Laut König rührt diese Zahl allerdings nicht daher, dass es tatsächlich 52 E-Rezept-Projekte gibt, sondern daher, dass Gematik-Chef Leyck-Dieken angeblich die Aussage traf, dass es jede Woche ein neues Pilotprojekt gibt. „Ein Jahr hat 52 Wochen, macht 52 E-Rezept-Projekte“, erklärte König.
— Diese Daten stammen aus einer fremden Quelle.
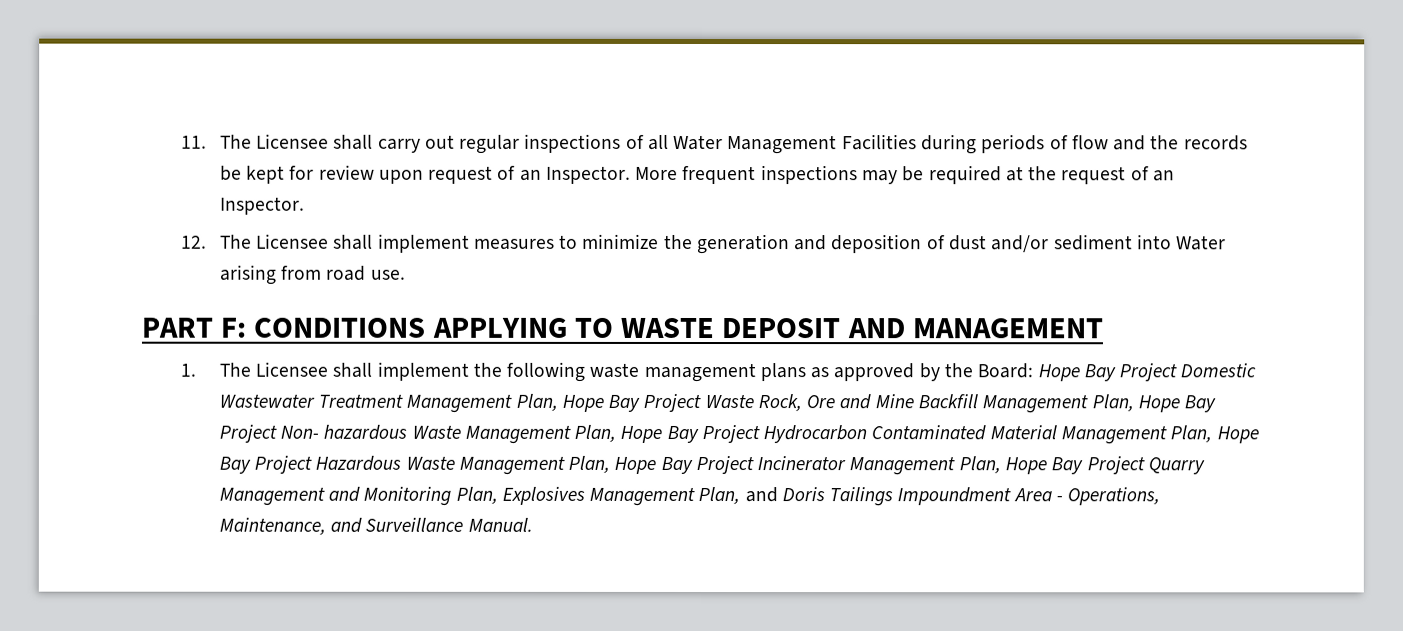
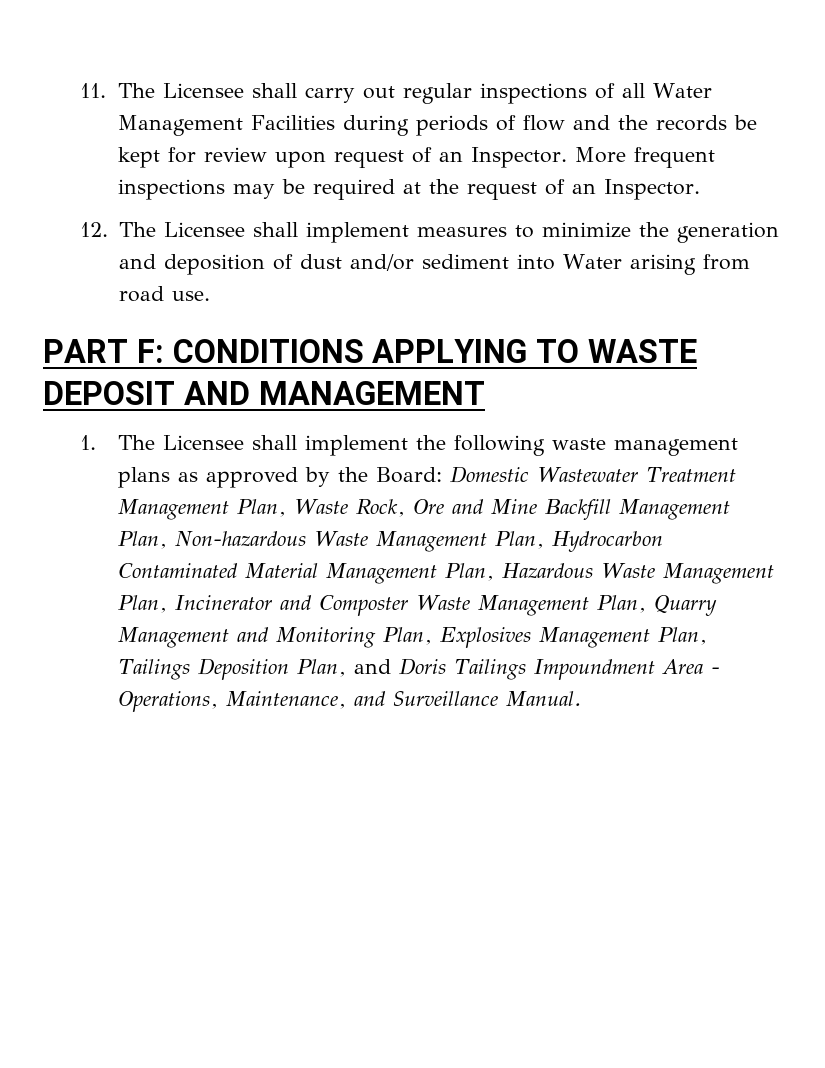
- 1. The Licensee shall implement the following waste management plans as approved by the Board: Hope Bay Project Domestic Wastewater Treatment Management Plan, Hope Bay Project Waste Rock, Ore and Mine Backfill Management Plan, Hope Bay Project Non- hazardous Waste Management Plan, Hope Bay Project Hydrocarbon Contaminated Material Management Plan, Hope Bay Project Hazardous Waste Management Plan, Hope Bay Project Incinerator Management Plan, Hope Bay Project Quarry Management and Monitoring Plan, Explosives Management Plan, and Doris Tailings Impoundment Area - Operations, Maintenance, and Surveillance Manual.
+ 1. The Licensee shall implement the following waste management plans as approved by the Board: Domestic Wastewater Treatment Management Plan, Waste Rock, Ore and Mine Backfill Management Plan, Non-hazardous Waste Management Plan, Hydrocarbon Contaminated Material Management Plan, Hazardous Waste Management Plan, Incinerator and Composter Waste Management Plan, Quarry Management and Monitoring Plan, Explosives Management Plan, Tailings Deposition Plan, and Doris Tailings Impoundment Area - Operations, Maintenance, and Surveillance Manual.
Ihm selbst seien fünf bis acht bekannt. 

Einige der bekanntesten E-Rezept-Modellprojekte

  • Das GERDA-Projekt in Baden-Württemberg, das die Apotheker (Kammer und Verband) initiiert haben.
  • Das Berliner E-Rezept-Projekt, das ebenfalls die Apotheker initiiert haben und vom BMG finanziell unterstützt wird.
  • Das Projekt der TK in Hamburg, an dem derzeit eine Praxis und zwei Apotheken im Stadtteil Wandsbek beteiligt sind.
  • Das Modellprojekt in Hessen, das von der KV federführend geleitet wird und an dem auch die Apotheker sowie die DAK und die TK beteiligt sind.
  • Außerdem hat der EU-Versender DocMorris ein E-Rezept-Projekt mit Hausärzten in Westfalen-Lippe angekündigt. Es ist unbekannt, in welchem Stadium sich das Projekt befindet.